Node Classification on Hetero-Graphs using Node Features

TasmanGC · October 19, 2021, 3:36am

Hi @mufeili thanks for your past guidance. I come now with new questions.

Context
I’m interested in using a single GNN to perform binary node classification across multiple heterographs.

I have a set of ~4000 bipartite graphs, with nodes a and b each with 2000 connections.
These nodes have different feature spaces (a’ and b’) but share a common label, which is binary.

I’m trying to perform binary classification on the nodes in these graphs.
So that my model can then predict labels on new unseen graphs where there are no labels but all node features are present.
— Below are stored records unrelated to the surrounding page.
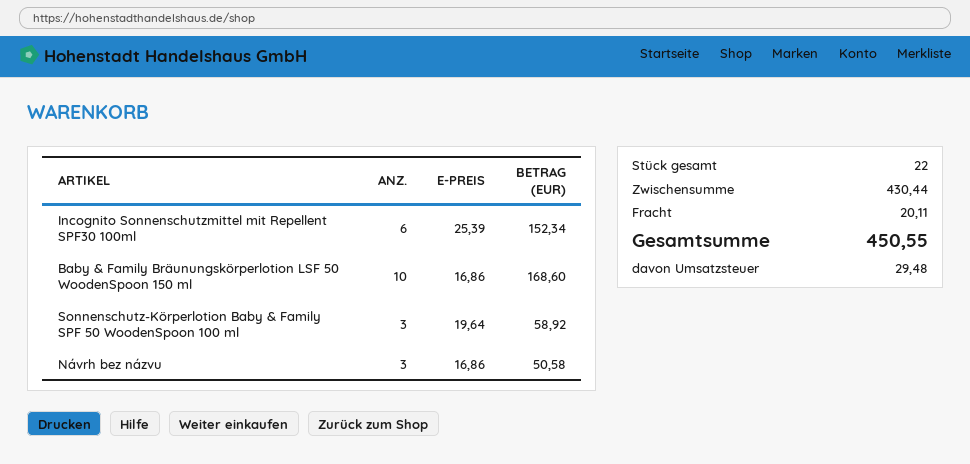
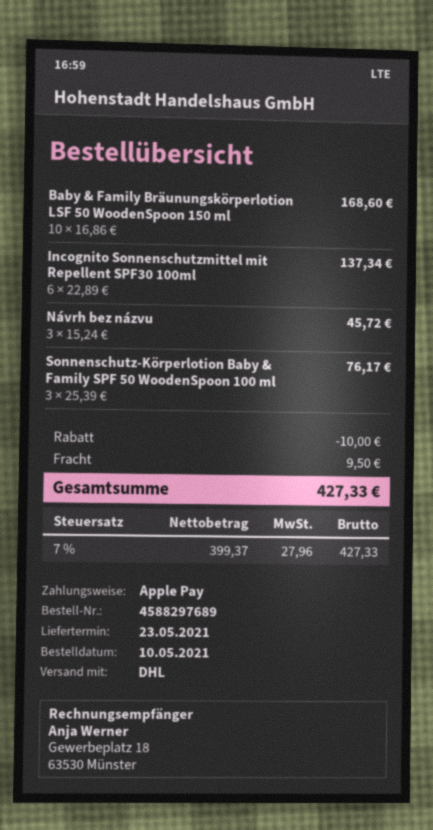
Incognito Sonnenschutzmittel mit Repellent SPF30 100ml: 6 x 25.39 = 152.34 -> 6 x 22.89 = 137.34
Sonnenschutz-Körperlotion Baby & Family SPF 50 WoodenSpoon 100 ml: 3 x 19.64 = 58.92 -> 3 x 25.39 = 76.17
Návrh bez názvu: 3 x 16.86 = 50.58 -> 3 x 15.24 = 45.72
discount: none -> 10.00
shipping: 20.11 -> 9.50
tax: 29.48 -> 27.96
total: 450.55 -> 427.33

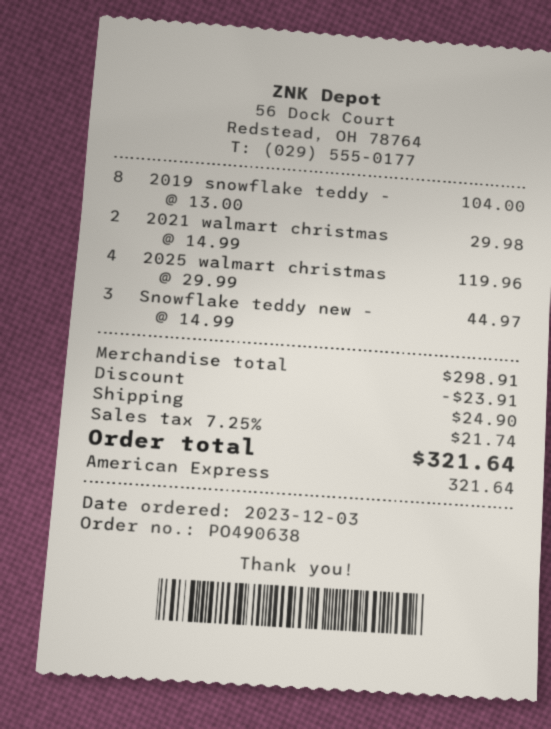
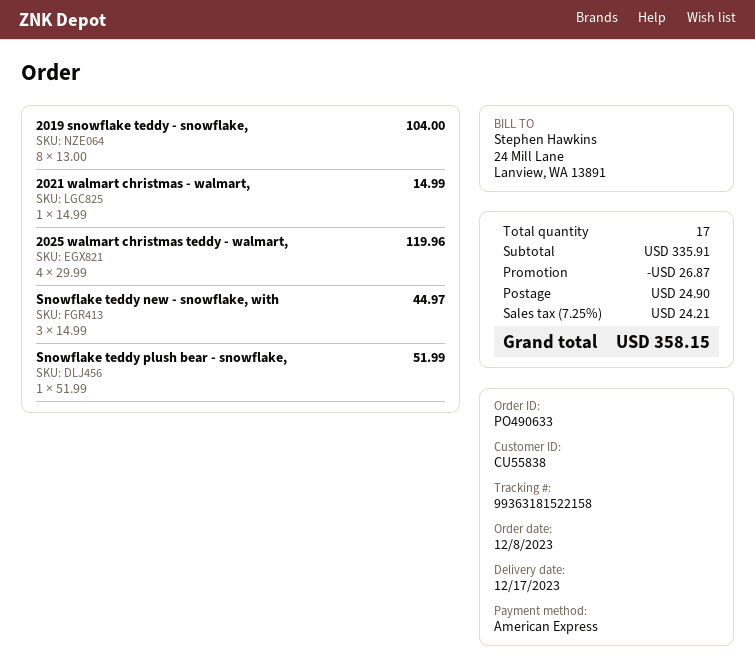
order number: PO490638 -> PO490633
order date: 2023-12-03 -> 2023-12-08
2021 walmart christmas: 2 x 14.99 = 29.98 -> 1 x 14.99 = 14.99
Snowflake teddy plush bear - snowflake,: none -> 1 x 51.99 = 51.99
subtotal: 298.91 -> 335.91
discount: 23.91 -> 26.87
tax: 7.25% = 21.74 -> 7.25% = 24.21
total: 321.64 -> 358.15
I’ve read the discussion on node classification over multiple graphs found here.
As a result I have experimented with batching and the custom collate functions as necessary.
However I’ve failed to translate that training practice to heterographs.

This is complicated by a lack of examples of heterographs that use node features as apposed to learnable embeddings.

Questions
1 - How do I alter the HeteroRGCN model here to allow for the usage of node features?
2 - Should I be batching my heterographs or simply iterating over the graph dataset?
3 - Given the graph structure below what’s the best way to structure my training loop? Are there any good examples I’ve missed?
4 - Do you have any recommended readings for my setting? I’ve discovered 1 and 2 so far.

Heterograph Construction

This is all wrapped up in a DGLDataset object, such that get_item returns dgl_hetero_graph.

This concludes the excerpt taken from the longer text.